Supplied entries »

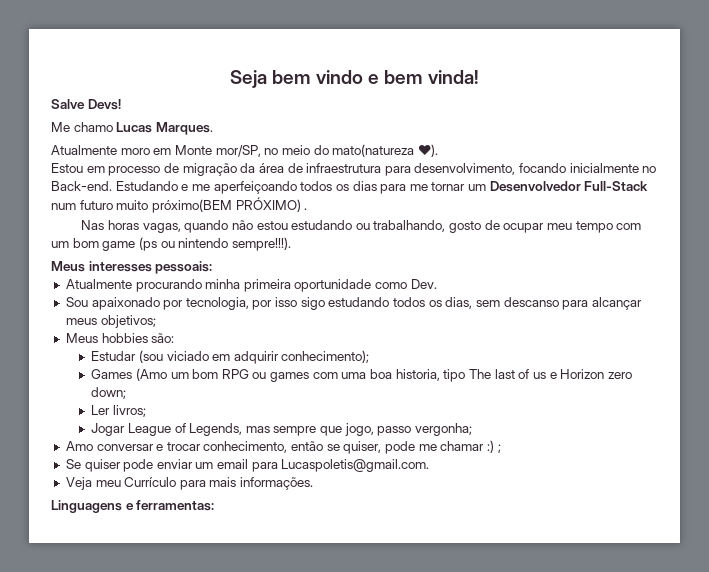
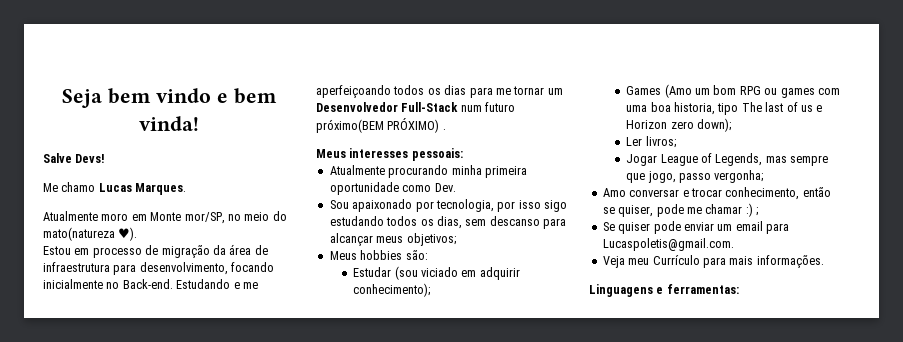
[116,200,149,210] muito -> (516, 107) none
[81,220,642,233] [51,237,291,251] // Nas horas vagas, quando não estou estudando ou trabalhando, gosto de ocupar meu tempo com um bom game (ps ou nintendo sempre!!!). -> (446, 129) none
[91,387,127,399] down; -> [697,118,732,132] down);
--
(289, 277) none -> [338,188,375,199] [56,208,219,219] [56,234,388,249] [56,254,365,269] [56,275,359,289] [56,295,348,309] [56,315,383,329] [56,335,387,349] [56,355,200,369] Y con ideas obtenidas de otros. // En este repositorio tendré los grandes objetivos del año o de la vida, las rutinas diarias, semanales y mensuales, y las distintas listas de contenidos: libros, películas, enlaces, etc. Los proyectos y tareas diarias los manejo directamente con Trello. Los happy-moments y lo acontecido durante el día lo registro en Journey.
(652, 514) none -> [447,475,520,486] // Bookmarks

Directions for this task » Print exactly the lines of the listing above starting at the line containing "[116,200,149,210] muito -> (516, 107) none" and ending at the line containing "[91,387,127,399] down; ->", both included.

Task output »
[116,200,149,210] muito -> (516, 107) none
[81,220,642,233] [51,237,291,251] // Nas horas vagas, quando não estou estudando ou trabalhando, gosto de ocupar meu tempo com um bom game (ps ou nintendo sempre!!!). -> (446, 129) none
[91,387,127,399] down; -> [697,118,732,132] down);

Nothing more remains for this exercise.